++++ Source data ++++

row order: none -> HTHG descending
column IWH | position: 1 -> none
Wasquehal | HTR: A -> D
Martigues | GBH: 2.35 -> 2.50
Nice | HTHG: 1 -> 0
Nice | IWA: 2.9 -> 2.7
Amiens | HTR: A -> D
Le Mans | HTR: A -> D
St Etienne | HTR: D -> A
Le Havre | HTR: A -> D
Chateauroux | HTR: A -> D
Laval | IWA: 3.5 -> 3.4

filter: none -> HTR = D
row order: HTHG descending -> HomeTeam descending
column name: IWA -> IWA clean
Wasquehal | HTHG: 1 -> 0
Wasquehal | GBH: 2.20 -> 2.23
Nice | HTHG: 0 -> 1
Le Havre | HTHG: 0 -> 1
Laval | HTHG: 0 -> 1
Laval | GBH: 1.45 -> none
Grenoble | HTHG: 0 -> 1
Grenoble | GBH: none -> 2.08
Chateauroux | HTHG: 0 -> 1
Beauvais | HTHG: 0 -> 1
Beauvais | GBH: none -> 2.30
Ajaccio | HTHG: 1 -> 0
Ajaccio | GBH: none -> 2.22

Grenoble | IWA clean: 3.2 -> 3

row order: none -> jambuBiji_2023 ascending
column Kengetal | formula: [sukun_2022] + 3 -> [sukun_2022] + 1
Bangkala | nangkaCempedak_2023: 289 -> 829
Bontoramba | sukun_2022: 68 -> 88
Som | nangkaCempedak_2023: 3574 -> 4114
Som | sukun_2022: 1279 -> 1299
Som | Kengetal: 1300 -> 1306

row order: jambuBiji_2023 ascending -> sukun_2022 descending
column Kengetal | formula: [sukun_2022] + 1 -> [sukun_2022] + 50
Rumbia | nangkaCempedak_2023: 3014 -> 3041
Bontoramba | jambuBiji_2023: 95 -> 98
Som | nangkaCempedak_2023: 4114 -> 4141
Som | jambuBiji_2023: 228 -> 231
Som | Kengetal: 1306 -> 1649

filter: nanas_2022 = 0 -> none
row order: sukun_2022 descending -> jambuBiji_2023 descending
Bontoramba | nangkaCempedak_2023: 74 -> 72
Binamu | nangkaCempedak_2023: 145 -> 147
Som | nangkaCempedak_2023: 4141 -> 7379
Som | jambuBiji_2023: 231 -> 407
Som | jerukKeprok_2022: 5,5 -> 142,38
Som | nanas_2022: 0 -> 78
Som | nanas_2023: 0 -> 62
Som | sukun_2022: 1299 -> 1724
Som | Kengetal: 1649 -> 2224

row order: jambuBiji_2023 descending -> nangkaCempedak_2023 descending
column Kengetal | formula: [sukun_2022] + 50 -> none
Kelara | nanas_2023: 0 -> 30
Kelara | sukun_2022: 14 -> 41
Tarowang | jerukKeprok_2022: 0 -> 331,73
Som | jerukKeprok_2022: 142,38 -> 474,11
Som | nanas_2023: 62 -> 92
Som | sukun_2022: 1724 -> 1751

++++

Copy the entries word for word. Leave nothing out.

- Response for this exercise -
row order: none -> HTHG descending
column IWH | position: 1 -> none
Wasquehal | HTR: A -> D
Martigues | GBH: 2.35 -> 2.50
Nice | HTHG: 1 -> 0
Nice | IWA: 2.9 -> 2.7
Amiens | HTR: A -> D
Le Mans | HTR: A -> D
St Etienne | HTR: D -> A
Le Havre | HTR: A -> D
Chateauroux | HTR: A -> D
Laval | IWA: 3.5 -> 3.4

filter: none -> HTR = D
row order: HTHG descending -> HomeTeam descending
column name: IWA -> IWA clean
Wasquehal | HTHG: 1 -> 0
Wasquehal | GBH: 2.20 -> 2.23
Nice | HTHG: 0 -> 1
Le Havre | HTHG: 0 -> 1
Laval | HTHG: 0 -> 1
Laval | GBH: 1.45 -> none
Grenoble | HTHG: 0 -> 1
Grenoble | GBH: none -> 2.08
Chateauroux | HTHG: 0 -> 1
Beauvais | HTHG: 0 -> 1
Beauvais | GBH: none -> 2.30
Ajaccio | HTHG: 1 -> 0
Ajaccio | GBH: none -> 2.22

Grenoble | IWA clean: 3.2 -> 3

row order: none -> jambuBiji_2023 ascending
column Kengetal | formula: [sukun_2022] + 3 -> [sukun_2022] + 1
Bangkala | nangkaCempedak_2023: 289 -> 829
Bontoramba | sukun_2022: 68 -> 88
Som | nangkaCempedak_2023: 3574 -> 4114
Som | sukun_2022: 1279 -> 1299
Som | Kengetal: 1300 -> 1306

row order: jambuBiji_2023 ascending -> sukun_2022 descending
column Kengetal | formula: [sukun_2022] + 1 -> [sukun_2022] + 50
Rumbia | nangkaCempedak_2023: 3014 -> 3041
Bontoramba | jambuBiji_2023: 95 -> 98
Som | nangkaCempedak_2023: 4114 -> 4141
Som | jambuBiji_2023: 228 -> 231
Som | Kengetal: 1306 -> 1649

filter: nanas_2022 = 0 -> none
row order: sukun_2022 descending -> jambuBiji_2023 descending
Bontoramba | nangkaCempedak_2023: 74 -> 72
Binamu | nangkaCempedak_2023: 145 -> 147
Som | nangkaCempedak_2023: 4141 -> 7379
Som | jambuBiji_2023: 231 -> 407
Som | jerukKeprok_2022: 5,5 -> 142,38
Som | nanas_2022: 0 -> 78
Som | nanas_2023: 0 -> 62
Som | sukun_2022: 1299 -> 1724
Som | Kengetal: 1649 -> 2224

row order: jambuBiji_2023 descending -> nangkaCempedak_2023 descending
column Kengetal | formula: [sukun_2022] + 50 -> none
Kelara | nanas_2023: 0 -> 30
Kelara | sukun_2022: 14 -> 41
Tarowang | jerukKeprok_2022: 0 -> 331,73
Som | jerukKeprok_2022: 142,38 -> 474,11
Som | nanas_2023: 62 -> 92
Som | sukun_2022: 1724 -> 1751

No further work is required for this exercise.